BERITA.NEWS, Bulukumba – Menjelang Hari Besar Keagamaan Nasional (HBKN) Iduladha 1447 Hijriah/2026 Masehi, Pemerintah Kabupaten Bulukumba bersama unsur Forum Koordinasi Pimpinan Daerah (Forkopimda) turun langsung memantau harga bahan pokok di Pasar Tradisional Cekkeng, Kamis (21/5/2026).
Hasilnya, harga relatif stabil, namun satu komoditas justru menjadi sorotan serius yaitu minyak goreng.

Pemantauan dipimpin Wakil Bupati Bulukumba Andi Edy Manaf, didampingi Wakil Ketua DPRD Fahidin HDK, Kepala Kejaksaan Negeri Bulukumba Erwin Juma, serta sejumlah pejabat penting lainnya, termasuk Sekretaris Daerah Muh. Ali Saleng dan Tim Pengendalian Inflasi Daerah (TPID).
Sebelum turun ke pasar, rombongan terlebih dahulu menggelar rapat koordinasi TPID di Ruang Rapat Sekda. Dalam rapat tersebut dibahas kesiapan daerah menghadapi Iduladha serta strategi pengendalian inflasi.
Asisten Perekonomian dan Pembangunan Setda Bulukumba, Daud Kahal, mengungkapkan bahwa berdasarkan hasil High Level Meeting (HLM) TPID Provinsi Sulawesi Selatan dan Rakor Pengendalian Inflasi Kementerian Dalam Negeri, kondisi inflasi daerah masih dalam kategori aman dan terkendali.

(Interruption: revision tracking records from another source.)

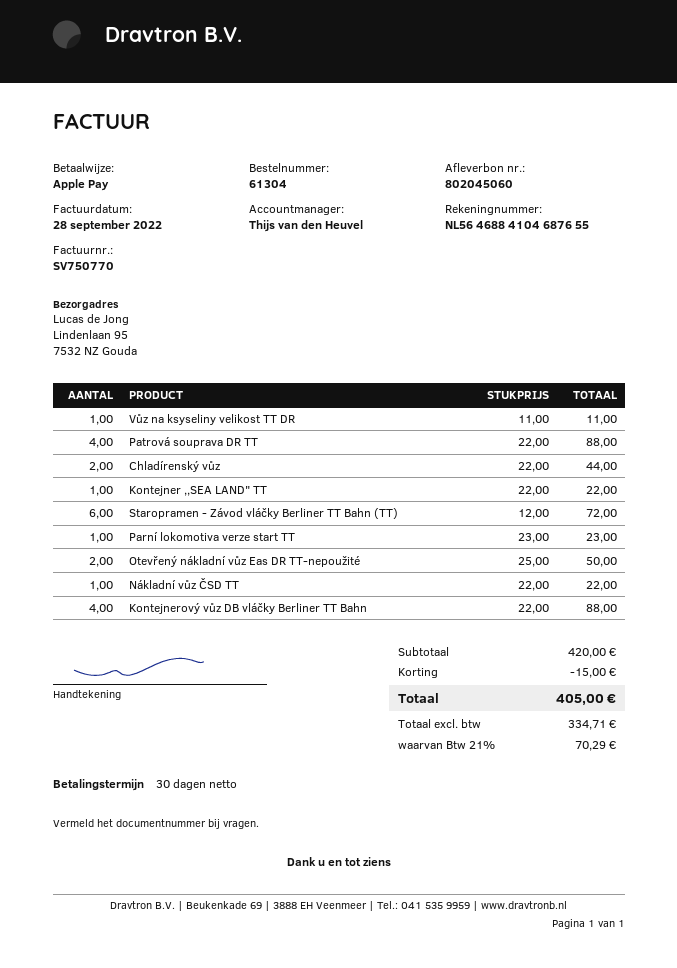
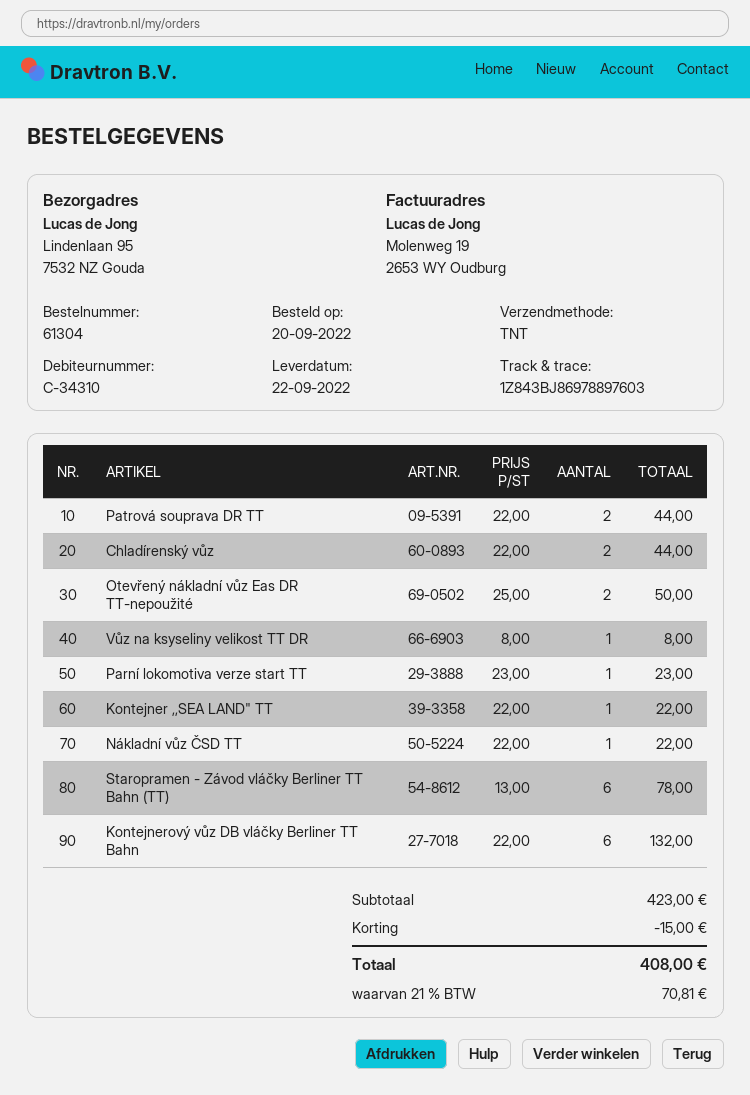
Vůz na ksyseliny velikost TT DR: 1 x 11.00 = 11.00 -> 1 x 8.00 = 8.00
Patrová souprava DR TT: 4 x 22.00 = 88.00 -> 2 x 22.00 = 44.00
Staropramen - Závod vláčky Berliner TT Bahn (TT): 6 x 12.00 = 72.00 -> 6 x 13.00 = 78.00
Kontejnerový vůz DB vláčky Berliner TT Bahn: 4 x 22.00 = 88.00 -> 6 x 22.00 = 132.00
subtotal: 420.00 -> 423.00
tax: 21% = 70.29 -> 21% = 70.81
total: 405.00 -> 408.00

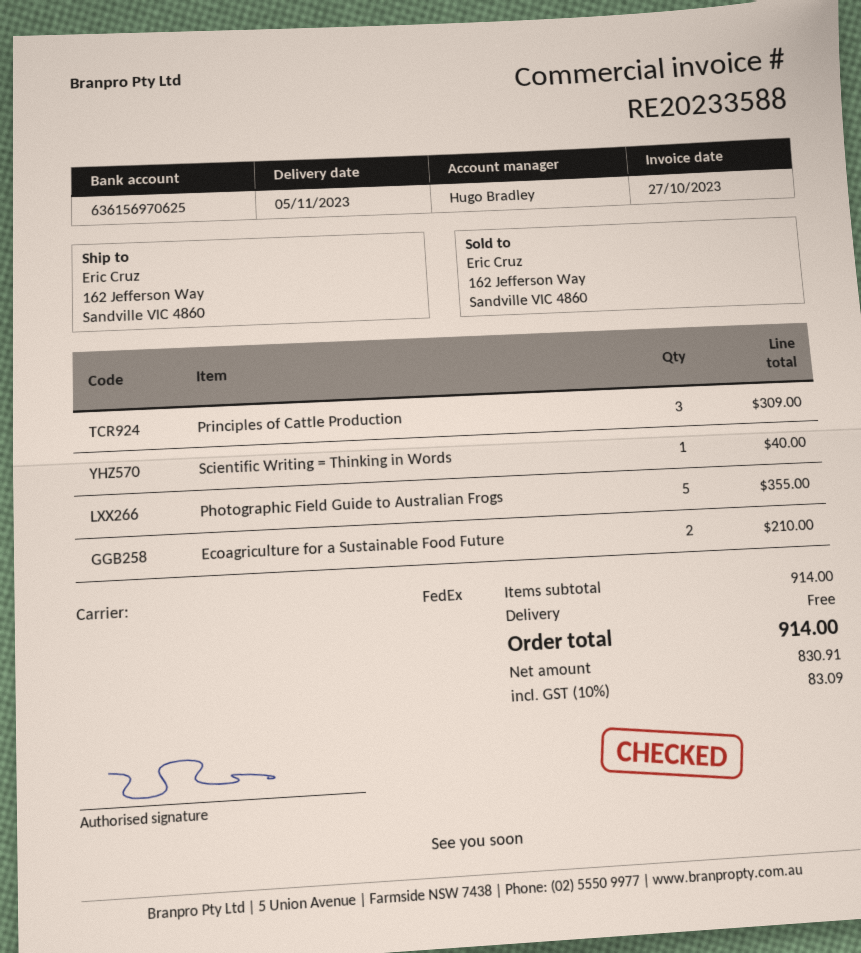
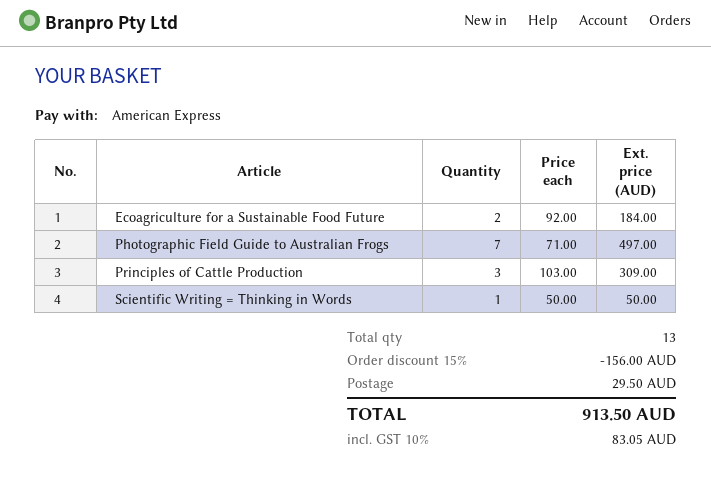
Scientific Writing = Thinking in Words: 1 for 40.00 -> 1 for 50.00
Photographic Field Guide to Australian Frogs: 5 for 355.00 -> 7 for 497.00
Ecoagriculture for a Sustainable Food Future: 2 for 210.00 -> 2 for 184.00
discount: none -> 15% = 156.00
shipping: 0.00 -> 29.50
tax: 10% = 83.09 -> 10% = 83.05
total: 914.00 -> 913.50

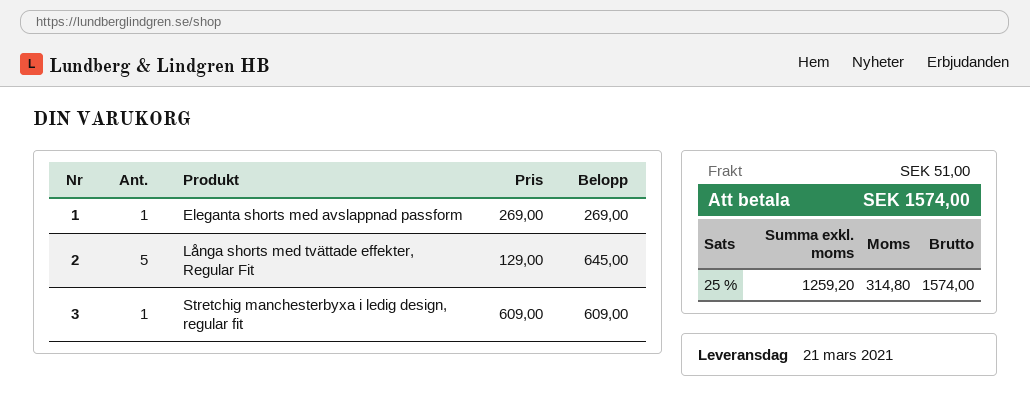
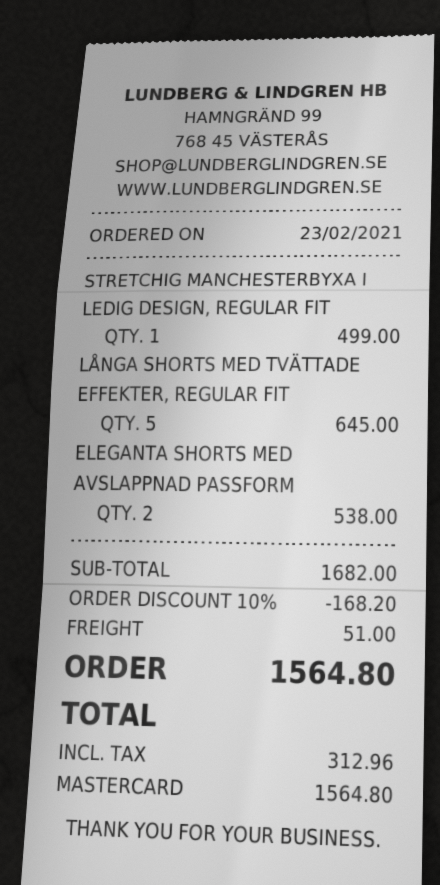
Eleganta shorts med avslappnad passform: 1 for 269.00 -> 2 for 538.00
Stretchig manchesterbyxa i ledig design, regular fit: 1 for 609.00 -> 1 for 499.00
discount: none -> 10% = 168.20
tax: 314.80 -> 312.96
total: 1574.00 -> 1564.80

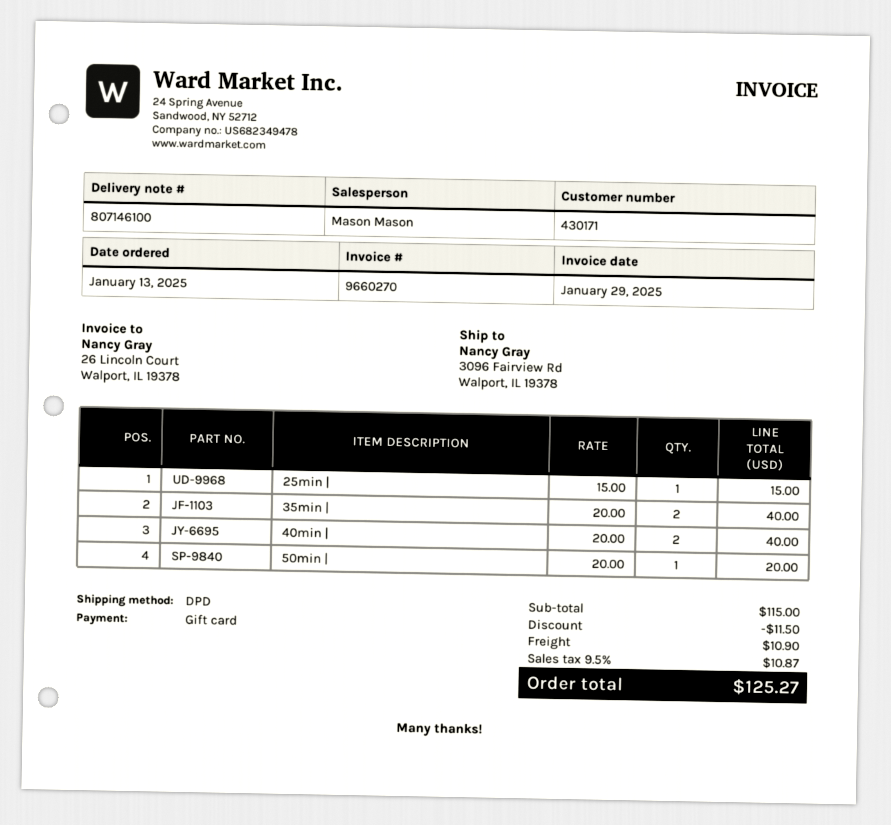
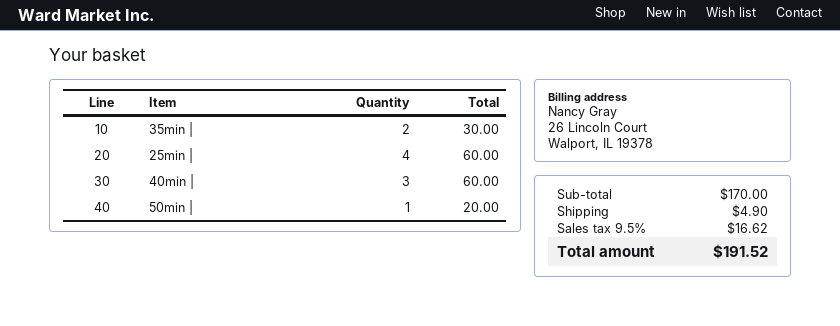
25min |: 1 for 15.00 -> 4 for 60.00
35min |: 2 for 40.00 -> 2 for 30.00
40min |: 2 for 40.00 -> 3 for 60.00
subtotal: 115.00 -> 170.00
discount: 11.50 -> none
shipping: 10.90 -> 4.90
tax: 9.5% = 10.87 -> 9.5% = 16.62
total: 125.27 -> 191.52

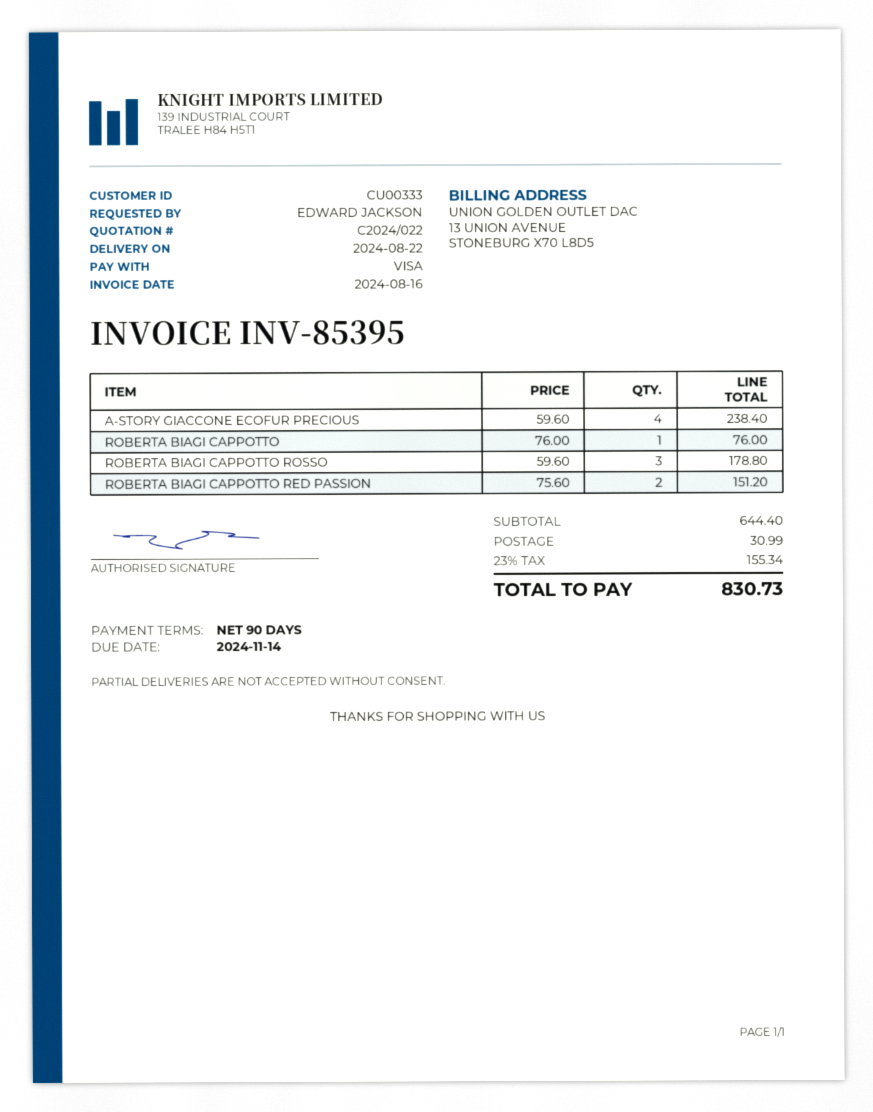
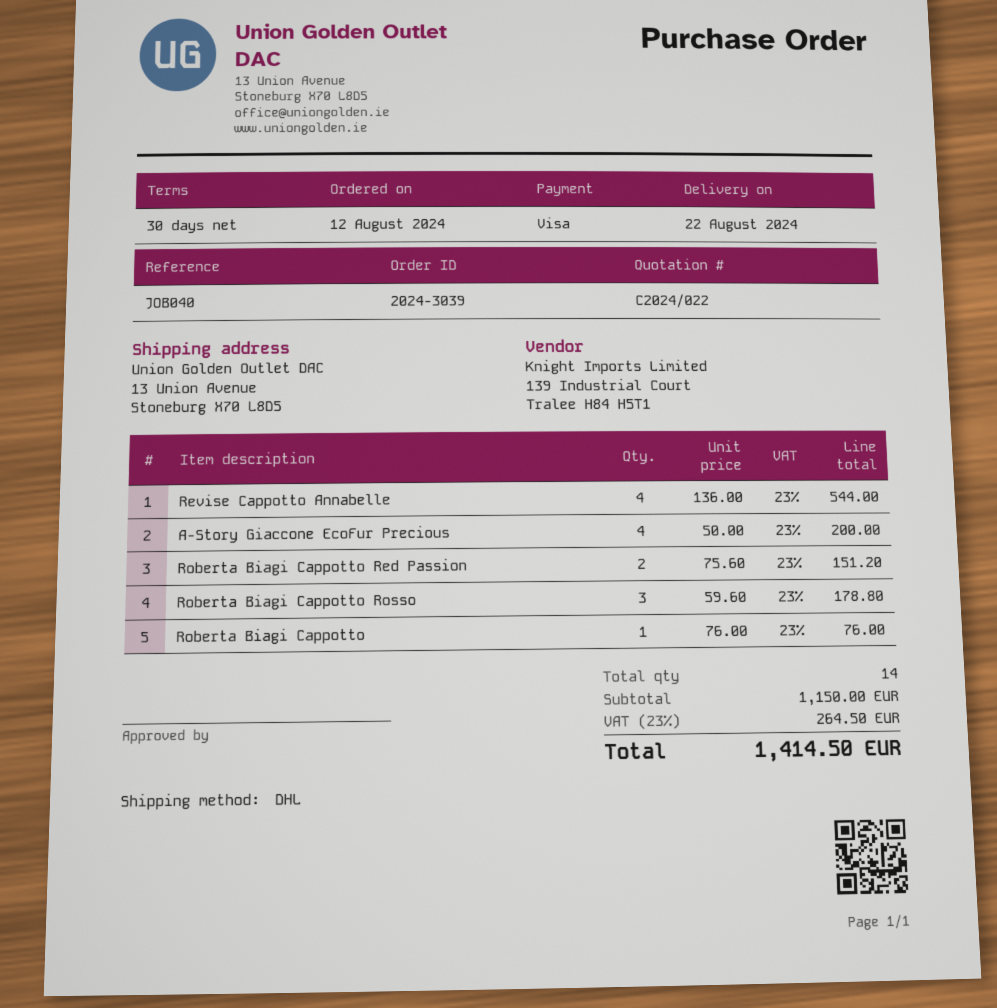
payment terms: 90 days -> 30 days
A-STORY GIACCONE ECOFUR PRECIOUS: 4 x 59.60 = 238.40 -> 4 x 50.00 = 200.00
Revise Cappotto Annabelle: none -> 4 x 136.00 = 544.00
subtotal: 644.40 -> 1150.00
shipping: 30.99 -> none
tax: 23% = 155.34 -> 23% = 264.50
total: 830.73 -> 1414.50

“Ketersediaan bahan pokok relatif cukup dan harga masih dalam jangkauan daya beli masyarakat,” jelasnya.
Namun fakta di lapangan tetap menjadi perhatian. Saat melakukan pemantauan dan berdialog langsung dengan pedagang di Pasar Cekkeng, Wakil Bupati Edy Manaf menemukan bahwa meskipun sebagian besar harga kebutuhan pokok stabil, ada fluktuasi pada beberapa komoditas.
“Secara umum harga masih stabil. Ada yang naik, tapi ada juga yang turun seperti cabai merah, cabai rawit, beras, telur, ayam potong, ikan kering, dan minyak goreng,” ungkapnya.
Meski demikian, Edy Manaf memberi perhatian khusus terhadap harga minyak goreng di salah satu lapak yang mengalami kenaikan cukup signifikan. Kondisi ini diduga dipicu oleh terbatasnya pasokan di tingkat pedagang.
Tak hanya memantau, suasana pasar juga sempat mencair ketika Wakil Bupati membeli dagangan warga seperti gogos, sayuran, dan ikan. Bahkan, gogos yang dibeli dibagikan gratis kepada masyarakat, menambah semarak kunjungan tersebut.
Usai dari Pasar Cekkeng, rombongan melanjutkan pemantauan ke lokasi Gerakan Pangan Murah (GPM) di kawasan Taman Kota atau Pasar Tua.
Di lokasi ini, antusiasme masyarakat terlihat tinggi, khususnya dalam membeli minyak goreng di tenant Bulog.
Tingginya permintaan ini kembali menegaskan pentingnya intervensi pemerintah dalam menjaga stabilitas pasokan dan harga. Wakil Bupati pun secara tegas meminta Bulog segera mendistribusikan stok ke pasar-pasar.
“Harusnya stok Bulog didistribusikan ke pasar-pasar sehingga stok dan distribusi tetap terjaga,” tegasnya.
Pemerintah Kabupaten Bulukumba bersama TPID memastikan akan terus melakukan pemantauan intensif serta langkah antisipatif guna menjaga stabilitas harga dan ketersediaan bahan pokok menjelang Iduladha.